The impact of this is obvious: work slows down and deadlines get missed; people feel they have to defend themselves; they tend to blame others. Then silos spring up, people don’t cooperate, and over time people start to leave.

Not clearly defining and then building a strong, healthy culture

Great companies build great cultures. When a startup is in the initial stages of refining its product/service, seeking funding, gaining traction, and hiring, the founder doesn’t usually prioritize or think about building a healthy culture.

Culture has increasingly become a focus in business media, academics, and amongst the Venture community, especially given some of the significant cultural misses in the last year. Founders must increasingly consider culture as another key aspect to be developed and nurtured.

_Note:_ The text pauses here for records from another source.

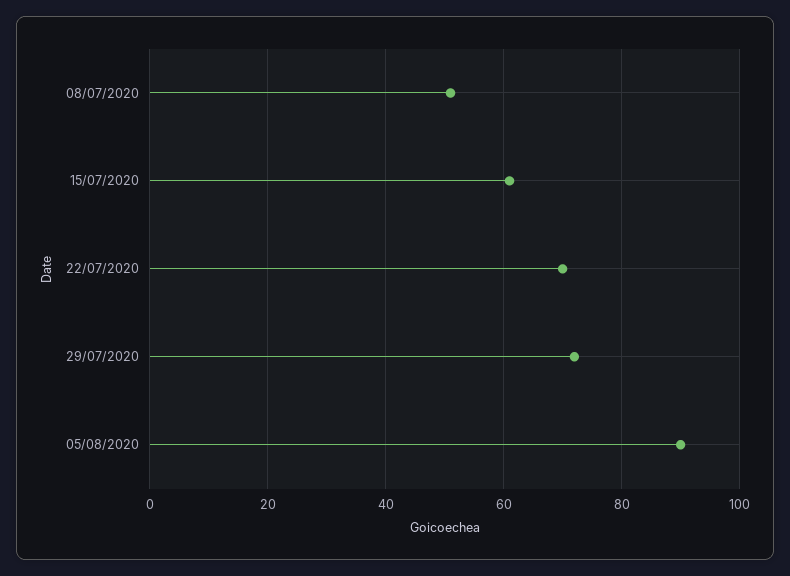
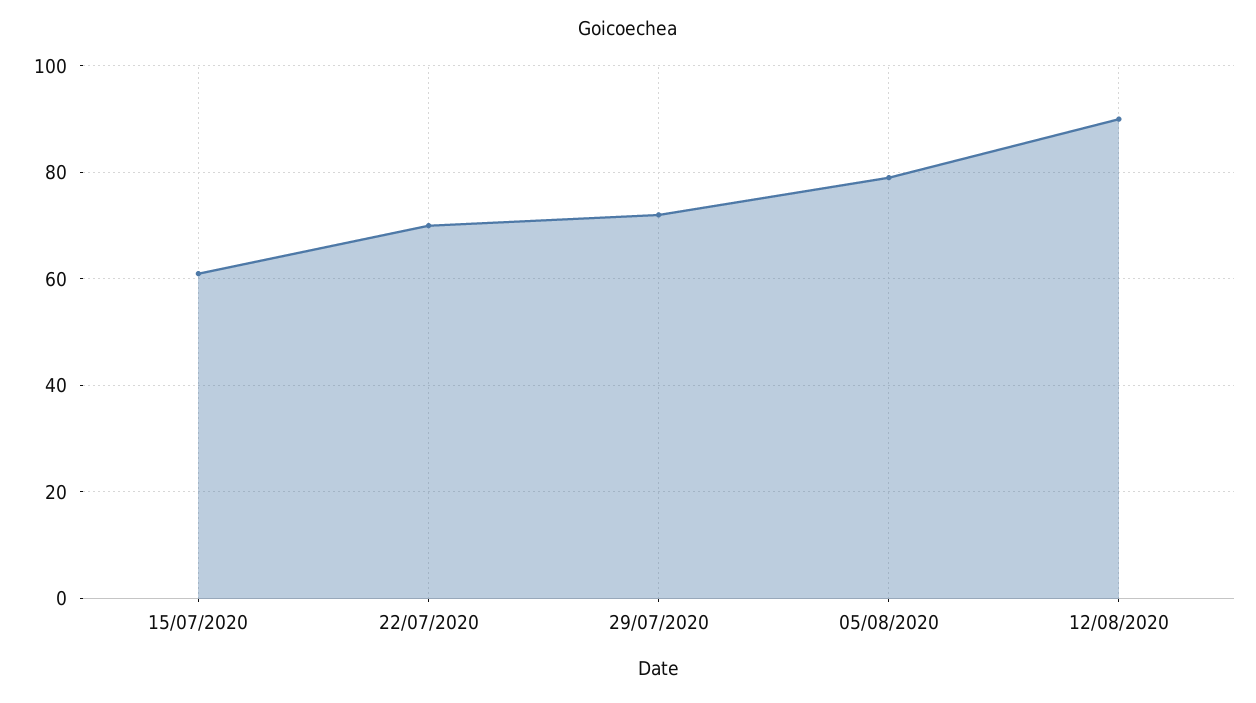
08/07/2020: 50 -> none
05/08/2020: 90 -> 80
12/08/2020: none -> 90

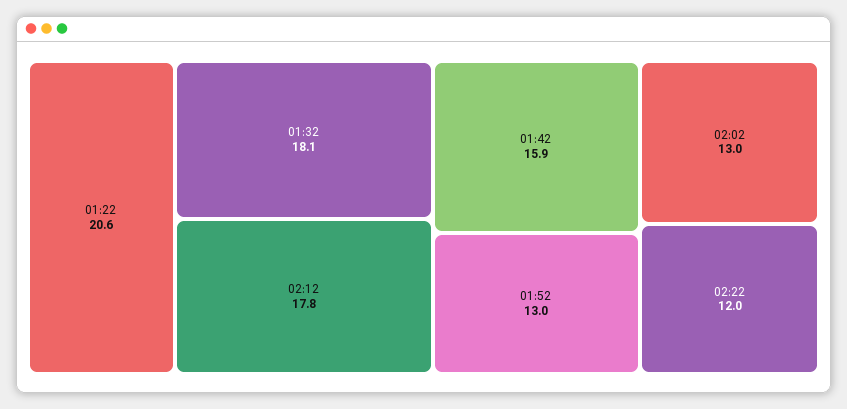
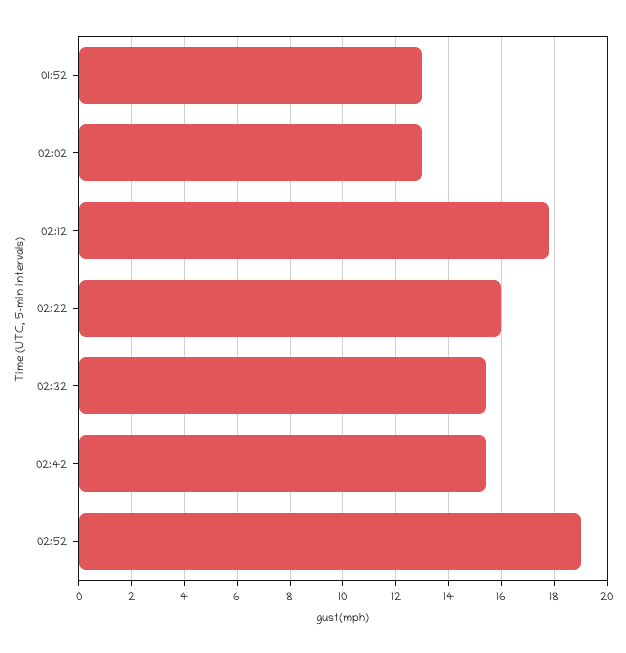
01:22: 20.6 -> none
01:32: 18.1 -> none
01:42: 15.9 -> none
02:22: 12 -> 16
02:32: none -> 15.5
02:42: none -> 15.5
02:52: none -> 19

A few years ago I was brought in to coach a founder/CEO in the Bay Area. The company had started to gain traction and success but simultaneously experienced a significant loss of people. After talking to the founder, the executives, and current and former employees, we realized that the problem was the “culture.” The founder was intense and direct, and funny and magnetic. People wanted to be around him. He had big ideas and tended to gravitate towards people who also had big ideas.

Some of the issues that came up when I talked to the people around him were his lack of inclusivity. He had his big ideas and a few confidantes who thought like him, and they would make decisions together often over whiskey either in the office or at a local bar. Others didn’t have a chance to either weigh in or buy in.

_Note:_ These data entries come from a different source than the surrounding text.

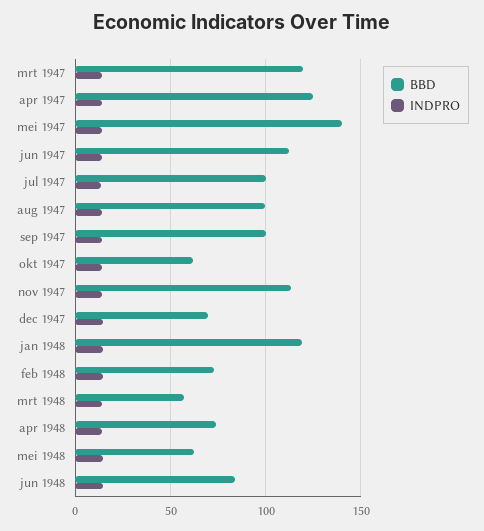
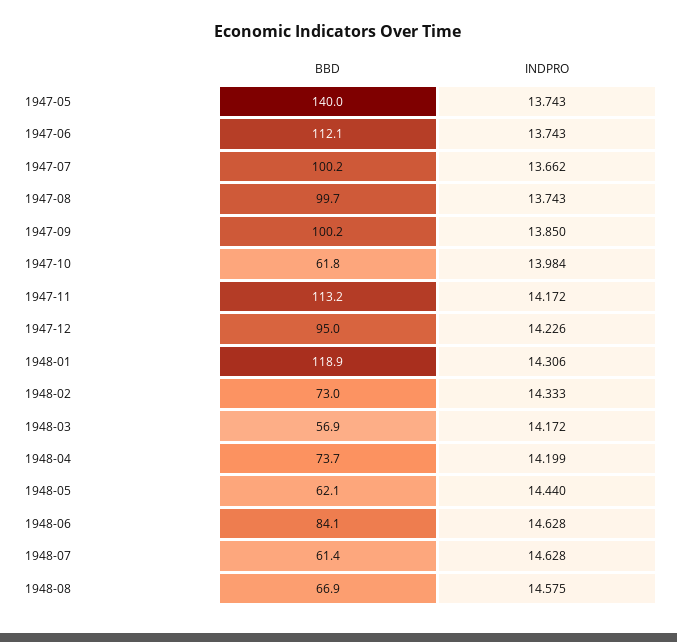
BBD, mrt 1947: 120 -> none
INDPRO, mrt 1947: 15 -> none
BBD, apr 1947: 125 -> none
INDPRO, apr 1947: 15 -> none
BBD, dec 1947: 70 -> 95
BBD, 1948-07: none -> 61.4
INDPRO, 1948-07: none -> 14.628
BBD, 1948-08: none -> 66.9
INDPRO, 1948-08: none -> 14.575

Compounding this, the founder and his inner circle often forgot to let others know what they were thinking, that the plan had changed, and other key directives. This resulted in feelings of confusion, of veering back and forth, and of not being included.

Over time, many employees felt excluded and described themselves as second-class citizens. They felt like they were expected to work very hard, including forgoing vacations, while their contributions as “doers” were devalued compared to the contributions of the “thinkers.”  People referred to two classes of people when talking about the company’s “doers” and “thinkers.” A few employees felt that they didn’t fit in because they didn’t drink as much as the founder and top executives. The “class” differences and exclusion eliminated the company’s “glue” leading  people to leave.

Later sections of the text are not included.